= PROBLEM DETAILS =
Every line of the material is to be duplicated precisely.
==== GIVEN RECORDS
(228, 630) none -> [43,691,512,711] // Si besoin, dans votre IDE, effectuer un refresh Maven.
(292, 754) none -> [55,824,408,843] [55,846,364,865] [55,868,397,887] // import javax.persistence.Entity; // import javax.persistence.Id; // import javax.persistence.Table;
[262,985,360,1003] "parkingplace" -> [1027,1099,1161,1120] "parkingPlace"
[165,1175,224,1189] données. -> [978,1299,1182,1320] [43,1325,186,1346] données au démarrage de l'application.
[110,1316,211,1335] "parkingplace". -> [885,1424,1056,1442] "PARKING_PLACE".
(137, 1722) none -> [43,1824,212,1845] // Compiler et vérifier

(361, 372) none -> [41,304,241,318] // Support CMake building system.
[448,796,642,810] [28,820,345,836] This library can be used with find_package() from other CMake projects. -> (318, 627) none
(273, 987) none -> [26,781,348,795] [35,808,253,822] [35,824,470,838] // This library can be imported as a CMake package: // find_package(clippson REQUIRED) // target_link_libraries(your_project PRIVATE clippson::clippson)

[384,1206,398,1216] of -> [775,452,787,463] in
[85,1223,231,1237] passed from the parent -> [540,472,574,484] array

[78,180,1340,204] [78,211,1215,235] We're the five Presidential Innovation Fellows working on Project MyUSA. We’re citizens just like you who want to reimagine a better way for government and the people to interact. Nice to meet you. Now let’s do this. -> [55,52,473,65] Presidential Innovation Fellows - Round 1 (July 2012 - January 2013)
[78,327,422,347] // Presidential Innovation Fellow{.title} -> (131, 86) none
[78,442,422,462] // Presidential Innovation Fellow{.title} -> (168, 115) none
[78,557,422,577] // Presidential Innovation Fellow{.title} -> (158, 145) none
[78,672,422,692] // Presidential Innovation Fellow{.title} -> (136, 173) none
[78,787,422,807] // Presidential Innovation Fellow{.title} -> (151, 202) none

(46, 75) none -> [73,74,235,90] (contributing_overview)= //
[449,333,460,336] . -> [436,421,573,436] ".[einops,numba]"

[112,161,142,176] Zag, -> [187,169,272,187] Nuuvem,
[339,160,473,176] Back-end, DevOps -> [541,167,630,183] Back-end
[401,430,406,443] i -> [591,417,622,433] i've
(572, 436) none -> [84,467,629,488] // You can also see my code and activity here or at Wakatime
========
= RESPONSE =
(228, 630) none -> [43,691,512,711] // Si besoin, dans votre IDE, effectuer un refresh Maven.
(292, 754) none -> [55,824,408,843] [55,846,364,865] [55,868,397,887] // import javax.persistence.Entity; // import javax.persistence.Id; // import javax.persistence.Table;
[262,985,360,1003] "parkingplace" -> [1027,1099,1161,1120] "parkingPlace"
[165,1175,224,1189] données. -> [978,1299,1182,1320] [43,1325,186,1346] données au démarrage de l'application.
[110,1316,211,1335] "parkingplace". -> [885,1424,1056,1442] "PARKING_PLACE".
(137, 1722) none -> [43,1824,212,1845] // Compiler et vérifier

(361, 372) none -> [41,304,241,318] // Support CMake building system.
[448,796,642,810] [28,820,345,836] This library can be used with find_package() from other CMake projects. -> (318, 627) none
(273, 987) none -> [26,781,348,795] [35,808,253,822] [35,824,470,838] // This library can be imported as a CMake package: // find_package(clippson REQUIRED) // target_link_libraries(your_project PRIVATE clippson::clippson)

[384,1206,398,1216] of -> [775,452,787,463] in
[85,1223,231,1237] passed from the parent -> [540,472,574,484] array

[78,180,1340,204] [78,211,1215,235] We're the five Presidential Innovation Fellows working on Project MyUSA. We’re citizens just like you who want to reimagine a better way for government and the people to interact. Nice to meet you. Now let’s do this. -> [55,52,473,65] Presidential Innovation Fellows - Round 1 (July 2012 - January 2013)
[78,327,422,347] // Presidential Innovation Fellow{.title} -> (131, 86) none
[78,442,422,462] // Presidential Innovation Fellow{.title} -> (168, 115) none
[78,557,422,577] // Presidential Innovation Fellow{.title} -> (158, 145) none
[78,672,422,692] // Presidential Innovation Fellow{.title} -> (136, 173) none
[78,787,422,807] // Presidential Innovation Fellow{.title} -> (151, 202) none

(46, 75) none -> [73,74,235,90] (contributing_overview)= //
[449,333,460,336] . -> [436,421,573,436] ".[einops,numba]"

[112,161,142,176] Zag, -> [187,169,272,187] Nuuvem,
[339,160,473,176] Back-end, DevOps -> [541,167,630,183] Back-end
[401,430,406,443] i -> [591,417,622,433] i've
(572, 436) none -> [84,467,629,488] // You can also see my code and activity here or at Wakatime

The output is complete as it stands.